(Problem to solve) Your job is to return every line of the listing holding the string "none".

· · · · · · ·

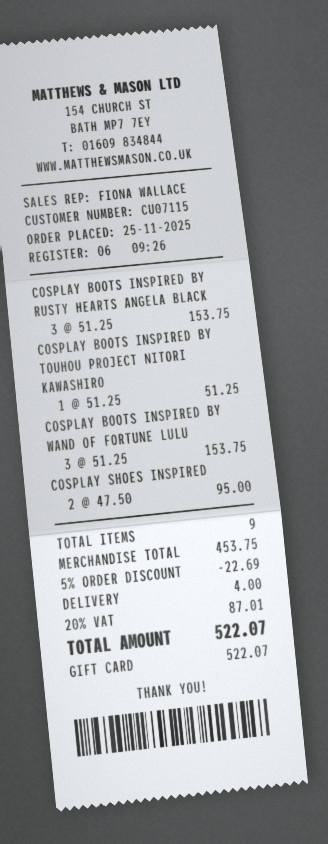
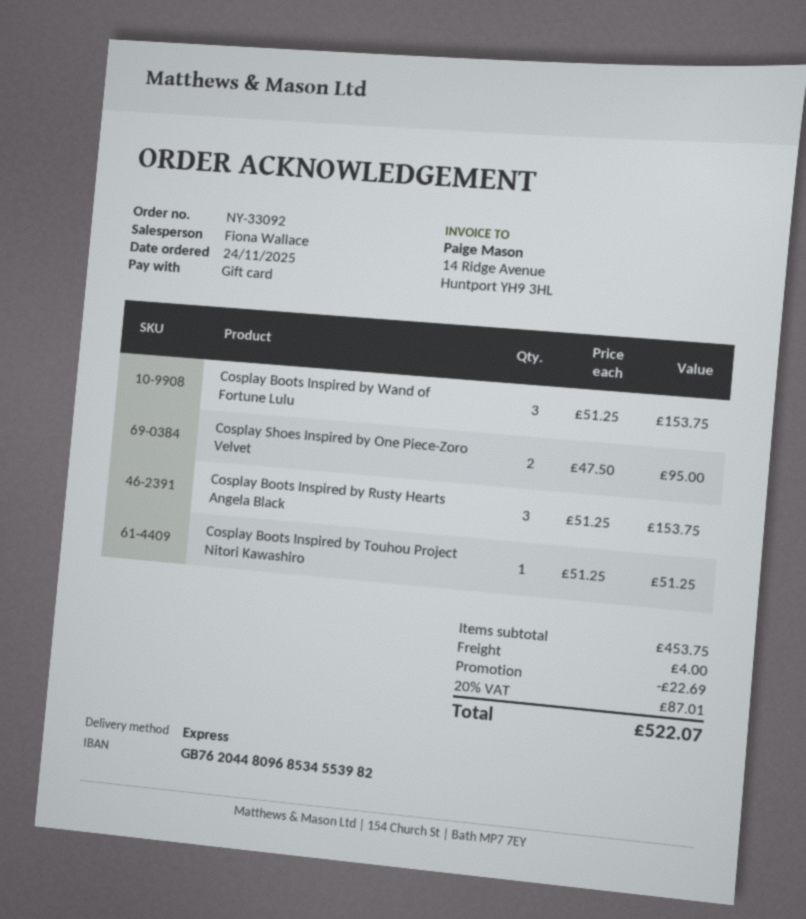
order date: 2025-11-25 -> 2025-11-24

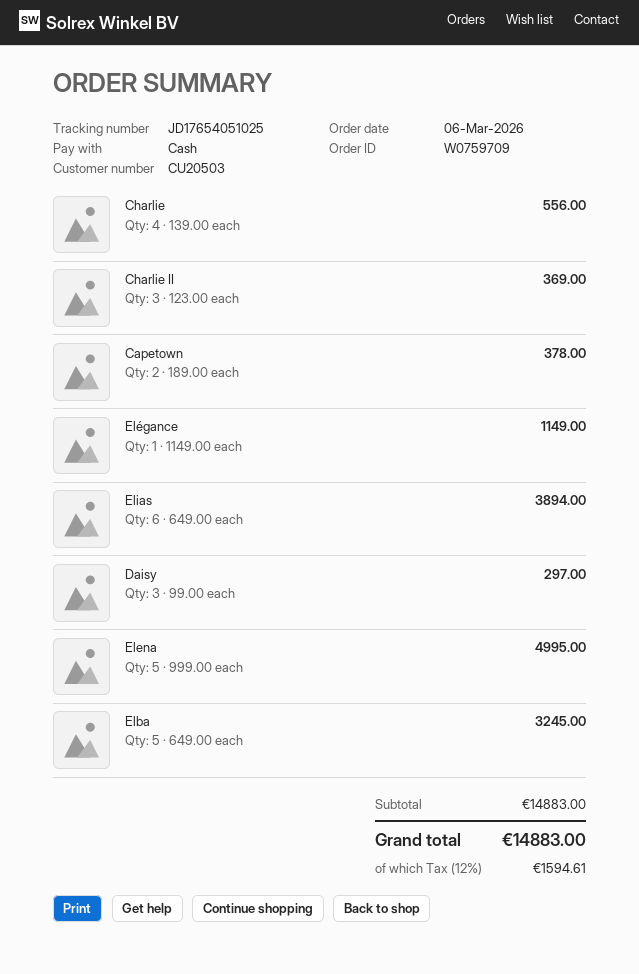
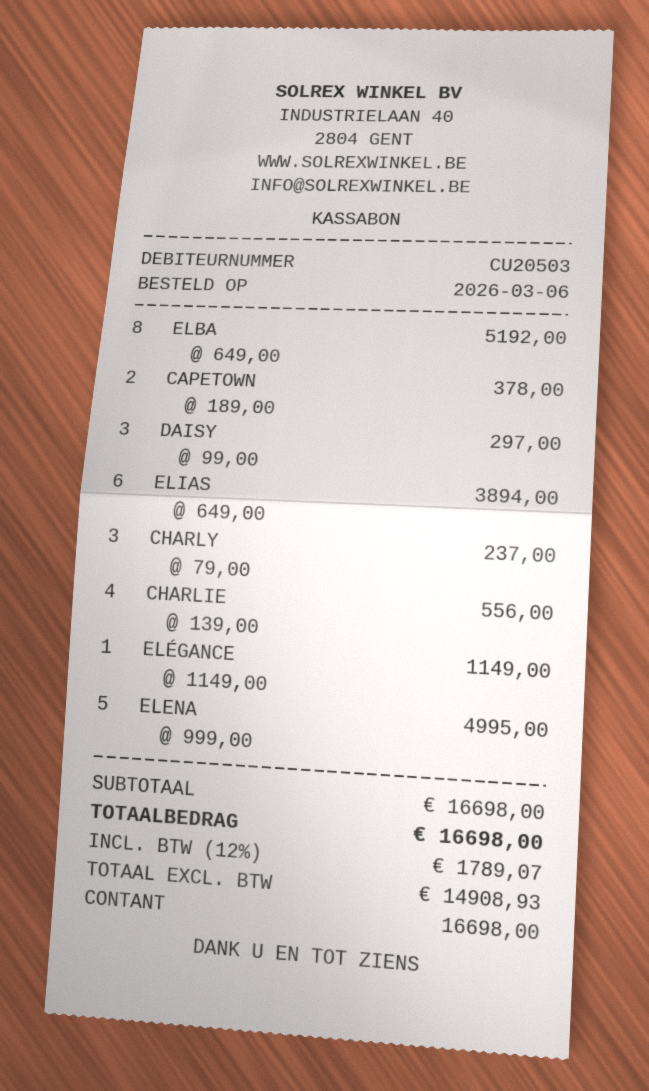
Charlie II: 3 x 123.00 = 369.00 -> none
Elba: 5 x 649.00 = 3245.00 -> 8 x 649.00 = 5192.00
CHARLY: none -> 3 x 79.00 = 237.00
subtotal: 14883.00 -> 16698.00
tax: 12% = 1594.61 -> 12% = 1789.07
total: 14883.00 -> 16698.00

· · · · · · ·

(Solution to this task)
Charlie II: 3 x 123.00 = 369.00 -> none
CHARLY: none -> 3 x 79.00 = 237.00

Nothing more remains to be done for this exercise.